Anthropic has a new way to interact with chatbots and a fast new artificial intelligence model


The Anthropic Arms Race: An Overview and Perspectives of the Claude 3 Family of Artificial Intelligence Models and OpenAI’s GPT-4o

The AI arms race continues apace: Anthropic is launching its newest model, called Claude 3.5 Sonnet, which it says can equal or better OpenAI’s GPT-4o or Google’s Gemini across a wide variety of tasks. The new model is already available to Claude users on the web and on iOS, and Anthropic is making it available to developers as well.

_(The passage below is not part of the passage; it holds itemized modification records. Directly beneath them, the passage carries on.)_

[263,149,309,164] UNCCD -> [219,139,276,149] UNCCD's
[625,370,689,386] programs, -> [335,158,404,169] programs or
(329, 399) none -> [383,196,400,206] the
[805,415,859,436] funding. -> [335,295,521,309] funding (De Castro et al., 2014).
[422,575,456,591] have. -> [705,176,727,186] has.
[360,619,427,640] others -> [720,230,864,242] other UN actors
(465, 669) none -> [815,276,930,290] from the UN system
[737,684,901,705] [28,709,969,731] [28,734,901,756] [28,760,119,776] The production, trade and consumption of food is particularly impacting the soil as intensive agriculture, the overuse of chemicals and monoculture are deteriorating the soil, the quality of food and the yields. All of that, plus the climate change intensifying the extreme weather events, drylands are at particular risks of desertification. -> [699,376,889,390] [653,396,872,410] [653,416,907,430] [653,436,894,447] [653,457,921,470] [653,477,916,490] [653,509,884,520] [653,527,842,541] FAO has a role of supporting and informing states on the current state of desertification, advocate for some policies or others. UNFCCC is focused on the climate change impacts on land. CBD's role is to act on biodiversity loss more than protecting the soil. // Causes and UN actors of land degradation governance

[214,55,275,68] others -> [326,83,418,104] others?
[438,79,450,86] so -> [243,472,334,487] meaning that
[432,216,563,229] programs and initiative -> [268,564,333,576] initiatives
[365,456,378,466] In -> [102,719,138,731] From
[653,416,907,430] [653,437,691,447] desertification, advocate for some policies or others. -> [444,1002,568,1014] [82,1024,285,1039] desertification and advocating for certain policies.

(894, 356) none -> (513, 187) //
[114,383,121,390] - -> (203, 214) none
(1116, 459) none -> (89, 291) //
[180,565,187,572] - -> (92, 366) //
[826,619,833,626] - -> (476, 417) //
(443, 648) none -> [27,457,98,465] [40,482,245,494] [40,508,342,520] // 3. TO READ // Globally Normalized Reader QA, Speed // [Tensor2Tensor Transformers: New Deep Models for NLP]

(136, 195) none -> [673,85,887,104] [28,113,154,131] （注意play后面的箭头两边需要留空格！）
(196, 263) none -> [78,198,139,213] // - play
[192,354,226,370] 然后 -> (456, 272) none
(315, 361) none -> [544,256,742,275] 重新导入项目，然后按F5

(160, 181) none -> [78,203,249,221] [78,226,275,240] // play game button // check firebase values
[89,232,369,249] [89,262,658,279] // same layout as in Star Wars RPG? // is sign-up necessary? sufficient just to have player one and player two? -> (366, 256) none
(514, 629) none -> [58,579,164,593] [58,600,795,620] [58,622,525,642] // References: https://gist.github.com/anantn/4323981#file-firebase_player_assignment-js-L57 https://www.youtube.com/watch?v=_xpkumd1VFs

Artifacts seem to show the long-term vision for Claude. Anthropic has long said it is mostly focused on businesses (even as it hires consumer tech folks like Instagram co-founder Mike Krieger) and said in its press release announcing Claude 3.5 Sonnet that it plans to turn Claude into a tool for companies to “securely centralize their knowledge, documents, and ongoing work in one shared space.” That sounds like something from a game like Notion or Slack, with the models at the center of the system.

Anthropic’s new model, called Claude 3.5 Sonnet, is an upgrade to its existing Claude 3 family of AI models. It is more adept at solving math, coding, and logic problems as measured by commonly used benchmarks. Anthropic claims that it is quicker and better at understanding language and even has a better sense of humor.

It may be difficult to produce big new leaps in machine intelligence a year after GPT-4 spurred a frenzy of new investment. With GPT-4 and similar models trained on a lot of online data, it is getting harder to find new sources of data. Making models substantially larger, so they have more capacity to learn, is expected to cost billions of dollars. When OpenAI announced its own recent upgrade last month, with a model that has voice and visual capabilities called GPT-4o, the focus was on a more natural and humanlike interface rather than on substantially more clever problem-solving abilities.